To Cook the Saffron Rice on the Stove Top:
- In a saucepan, bring chicken stock to a boil. Stir in the saffron, turmeric and salt to taste. Add rice and bring back to a boil. Reduce heat to a simmer, cover and cook for 20 to 25 minutes or until tender. Remove from heat, uncover and stir in the peas. Transfer to a bowl and reserve until needed.
- Season the chicken and the shrimp separately with the oregano, smoked paprika, extra virgin olive oil, salt and pepper to taste.
- In a medium sauté pan over medium high heat cook the chicken for 6 - 8 minutes or until cooked through. Remove from the pan and reserve.

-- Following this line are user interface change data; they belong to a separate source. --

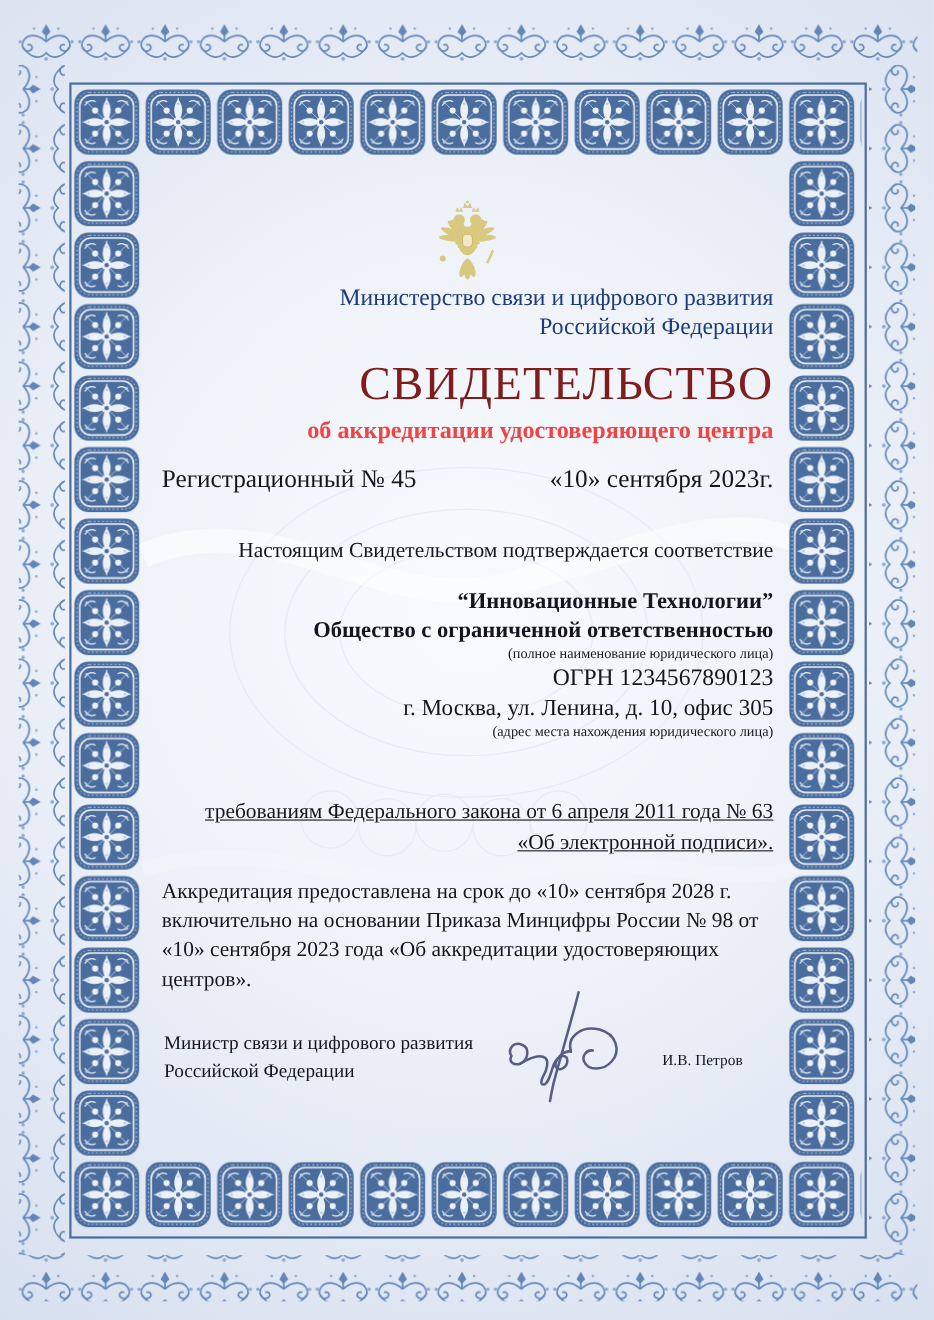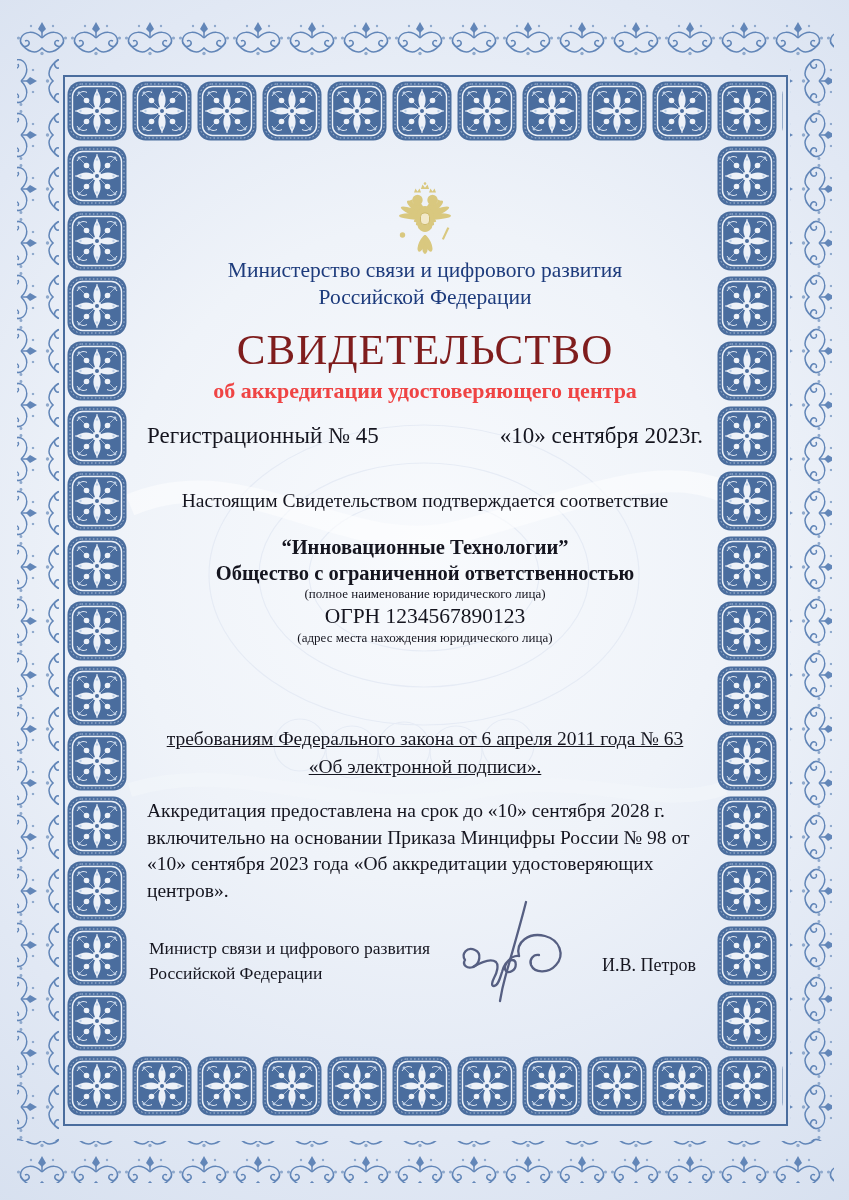"Министерство связи и цифрового развития" .content > div, .content > h1 { text-align: center -> right }
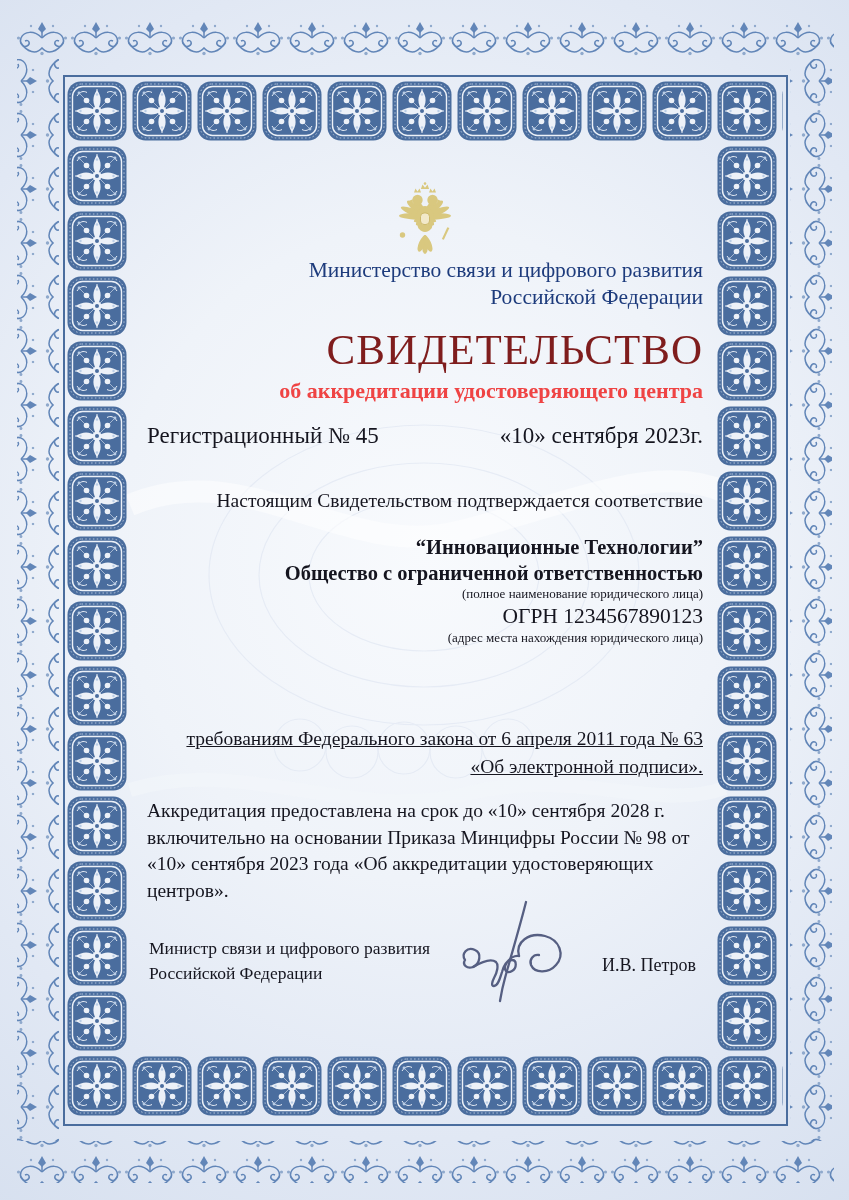"г. Москва, ул. Ленина, д." div.addr-line { html: none -> <div>г. Москва, ул. Ленина, д. 10, офис 305</div> }
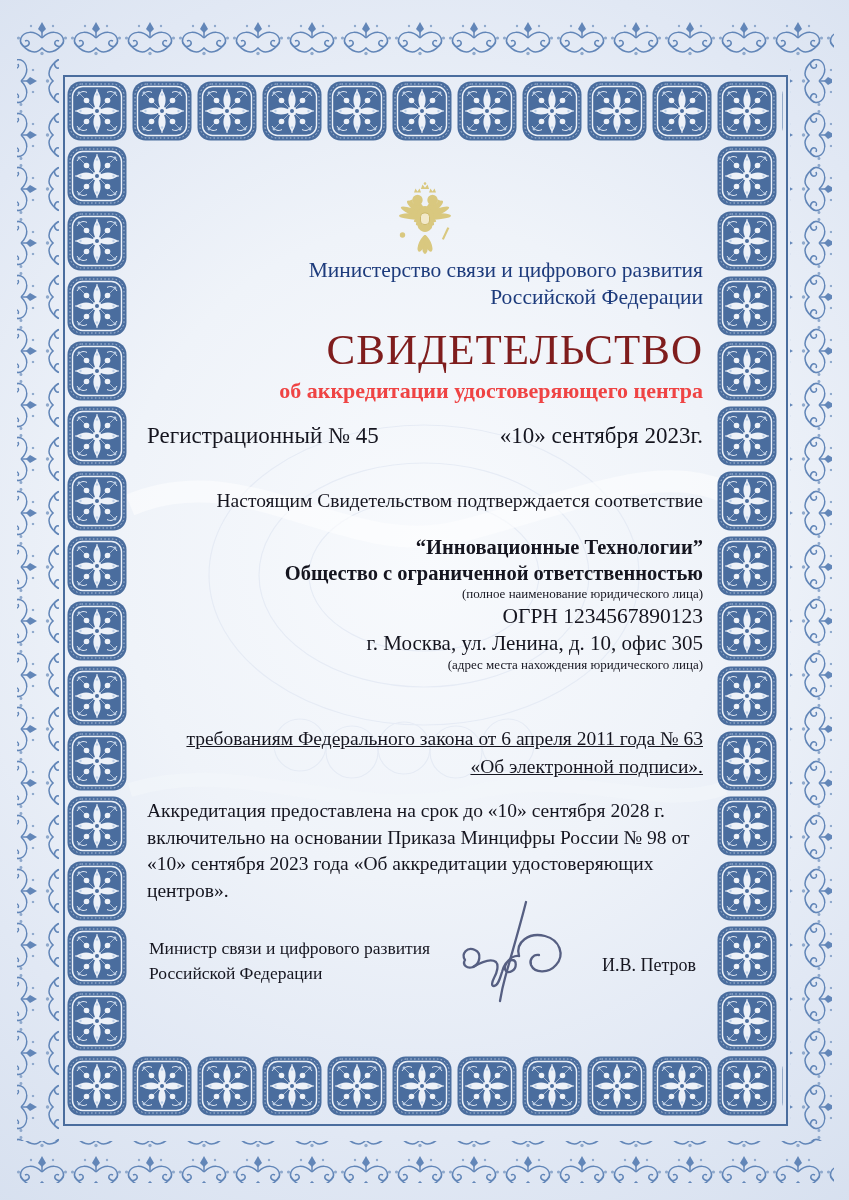"И.В. Петров" .signame { font-size: 18px -> 14px }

- In a medium sauté pan over medium heat cook the shrimp for 3 minutes, turn the shrimp and cook the other side for 2 minutes. The shrimp should be pink and cooked through. Remove from the pan and reserve.
- To make the vinaigrette, in a medium bowl whisk the red wine, lemon juice, garlic, shallots and extra virgin olive oil.Season with salt and pepper. Reserve until needed. It will keep well in the refrigerator for up to 4 days.
- In a big bowl gently mix the rice and peas with the artichoke hearts, roasted bell peppers, some of the parsley and scallions. Gently stir in the chicken and shrimp.
- Serve the paella over the baby spinach and arugula. Add some of the vinaigrette and toss gently. Garnish with the remaining chopped parsley and scallions.
Nutrition Information
Show Details
Calories
543kcal
(27%)
Carbohydrates
66g
(22%)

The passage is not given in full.